From clinical trials to clinical practice
To accrue the number of patients needed for practice-altering findings, both Dr. McGregor and Dr. Apolo emphasized the importance of institutional support and collaborative trial designs.
“The FDA is a great ally,” Dr. McGregor said. “They’re acutely aware of the challenges facing patients with rare malignancies – not just GU malignancies. They’re continuing to evaluate the best way to move these drugs forward for those patients. … They’re constantly working with investigators, with industry, looking at data and trying to determine at what threshold these will be practice-changing studies.”
Dr. McGregor suggested that larger trials could shift national guideline recommendations toward combination immunotherapies for patients with rare GU tumors, which would lead to inclusion in compendia, and from there, broader clinical usage.
“At end of the day, luckily, we’re not dealing with drugs that aren’t available,” Dr. McGregor said. “These are drugs that are readily available, approved by the FDA in other settings.”
Dr. Apolo also described strong support from the NCI.
“The NCI really encourages the conduction and enrollment of these rare GU tumor trials, because they understand that the NCI is a really good place to study these rare tumors,” she said. “We have unique resources that make it feasible to conduct some of these trials.”
Dr. Apolo also praised the Alliance Cooperative Group for helping expand patient access to rare GU tumor trials.
“[The Alliance Cooperative Group] makes trials available at community centers across the country,” Dr. Apolo said. “Patients don’t have to travel to the NCI, and they can get the same therapies.”
Still, Dr. Apolo recommended that, when possible, clinicians refer patients with newly diagnosed, rare GU tumors to centers that see a higher number of such cases.
“It’s hard to keep up with all the different treatments that are available right now for different cancers,” Dr. Apolo said. “And sometimes for the rare tumors, there may be great opportunities within a clinical trial that a cancer center may have available that may not be available locally in the community.”
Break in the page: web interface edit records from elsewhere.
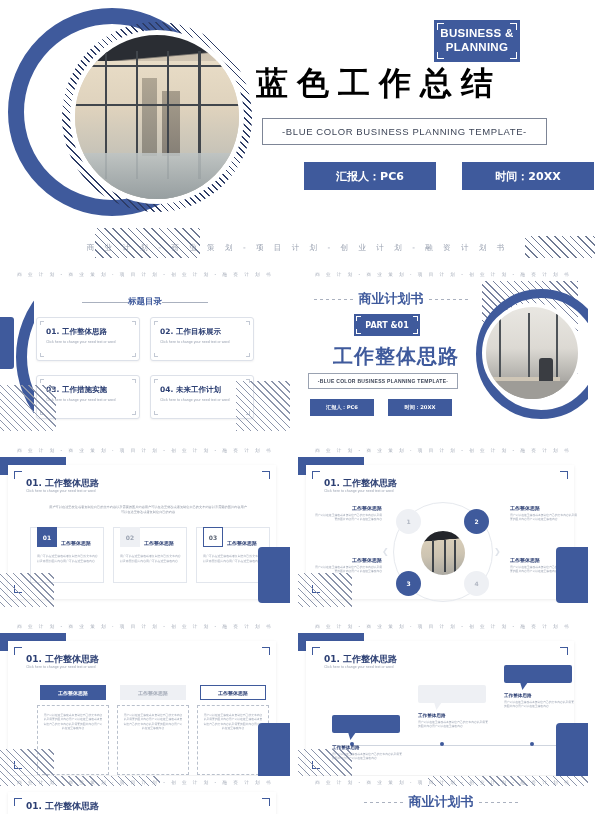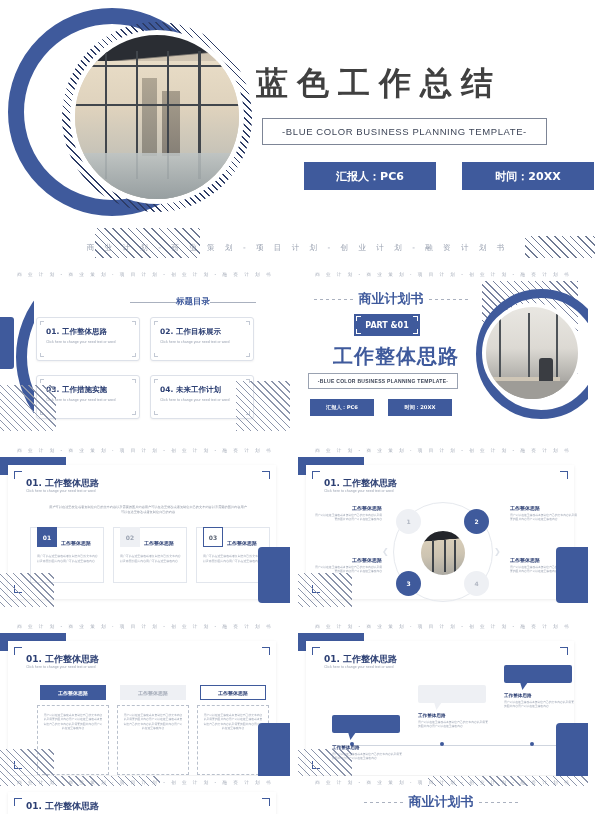"BUSINESS &" div.biz-badge { html: none -> <div> <span></span> <span></span> <span></span> <span></span> <div>BUSINESS &amp;</div> <div>PLANNING</div> </div> }
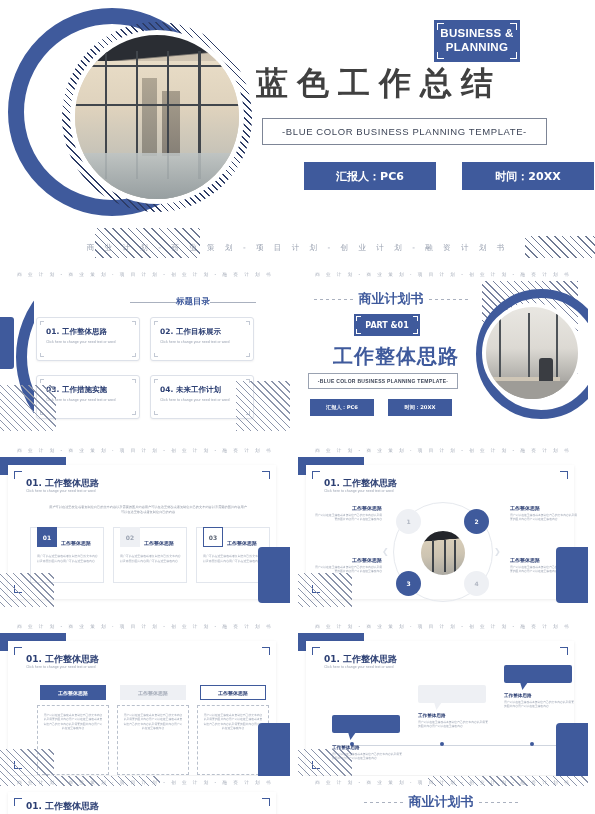"蓝色工作总结" .cn-title2 { color: #404040 -> #000000 }
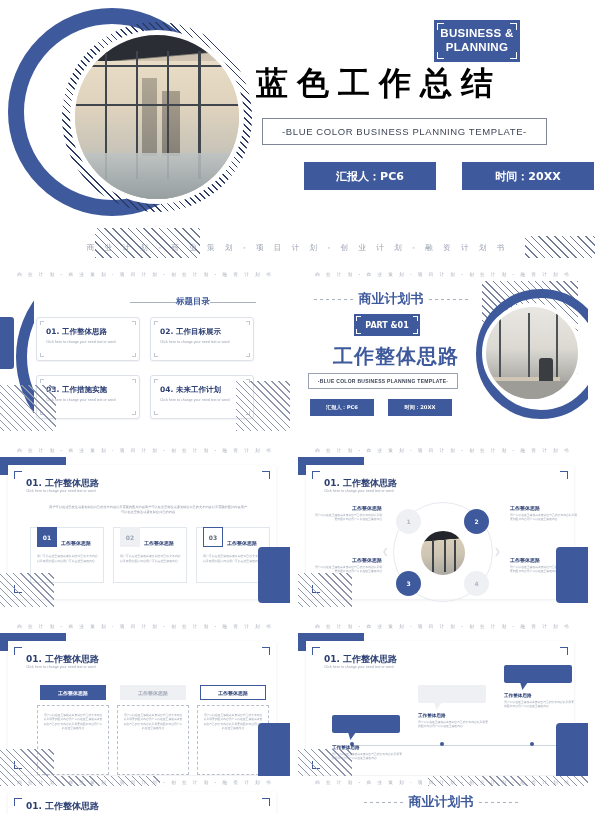"标题目录" .toc-head { justify-content: flex-end -> center }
For patients who would like to learn more about rare bladder cancers, Dr. Apolo recommended a visit to the Bladder Cancer Advocacy Network (BCAN) website (bcan.org).
“I’m a big fan of these patient-centered advocacy networks,” Dr. Apolo said. “I like BCAN a lot. It’s a patient-run organization for patients with bladder cancer. With them, I have done a couple of webinars for rare bladder tumors that Ive had some patients tell me are very helpful. They’re a terrific organization that really provides not only emotional support but also educational support for patients that have a diagnosis of bladder cancer and now, rare bladder tumors.” Dr. Spiess offered similar advice for clinicians managing patients with rare GU tumors. He emphasized the key role played by patient advocacy groups, and recommended referral to institutions specializing in specific GU tumor types. For example, he recommended that patients with penile cancer be treated at Moffitt (Tampa) or MD Anderson (Houston), as these centers have the greatest relevant experience. Dr. McGregor disclosed relationships with Bayer, Astellas, Nektar, and others. Dr. Apolo and Dr. Spiess disclosed no conflicts of interest.